ABOUT THIS EXERCISE: Copy the entries without a single change. Pictures should be dropped.

PROVIDED DATA:
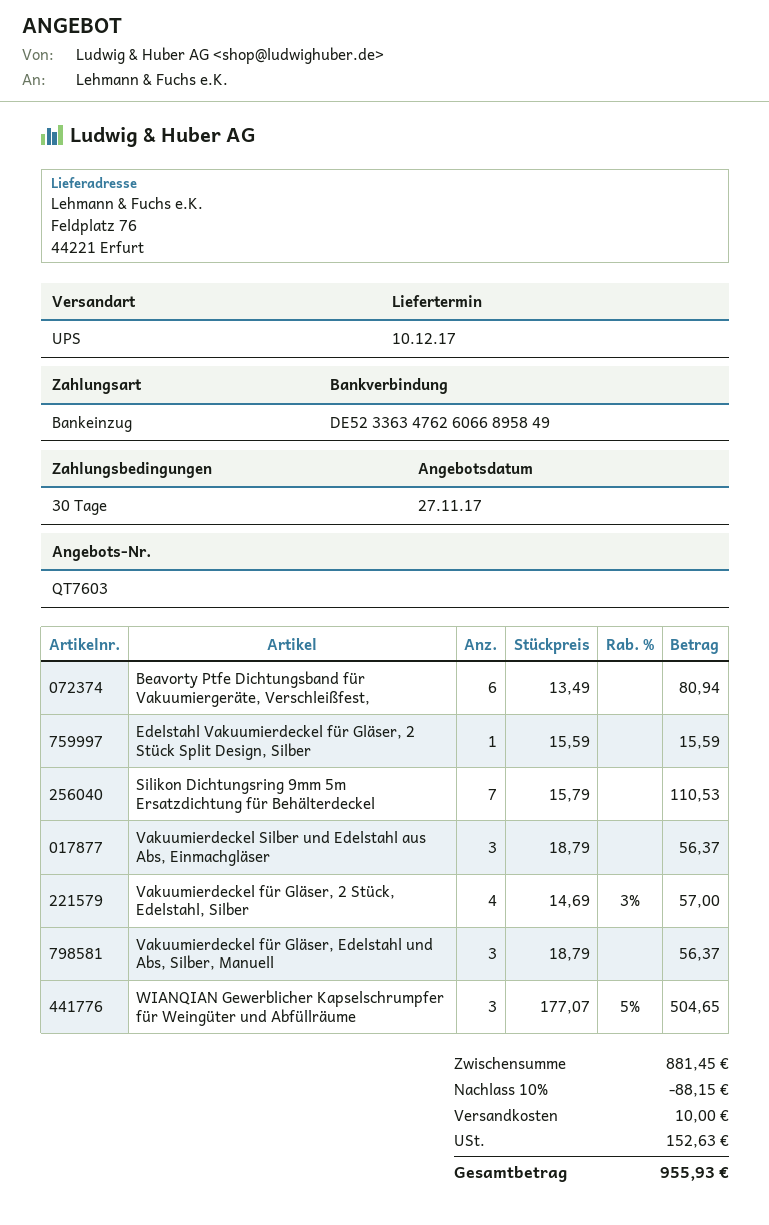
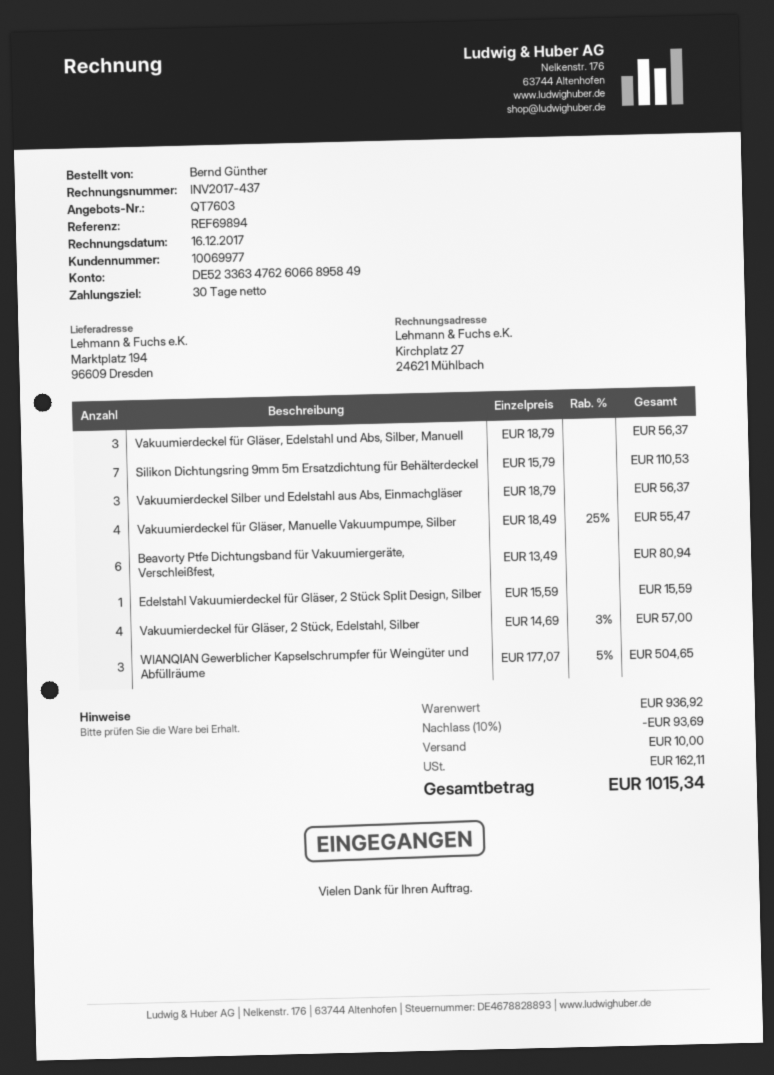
ship to: Feldplatz 76, 44221 Erfurt -> Marktplatz 194, 96609 Dresden
Vakuumierdeckel für Gläser, Manuelle Vakuumpumpe, Silber: none -> 4 x 18.49 - 25% = 55.47
subtotal: 881.45 -> 936.92
discount: 10% = 88.15 -> 10% = 93.69
tax: 152.63 -> 162.11
total: 955.93 -> 1015.34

SOLUTION TO THE EXERCISE:
ship to: Feldplatz 76, 44221 Erfurt -> Marktplatz 194, 96609 Dresden
Vakuumierdeckel für Gläser, Manuelle Vakuumpumpe, Silber: none -> 4 x 18.49 - 25% = 55.47
subtotal: 881.45 -> 936.92
discount: 10% = 88.15 -> 10% = 93.69
tax: 152.63 -> 162.11
total: 955.93 -> 1015.34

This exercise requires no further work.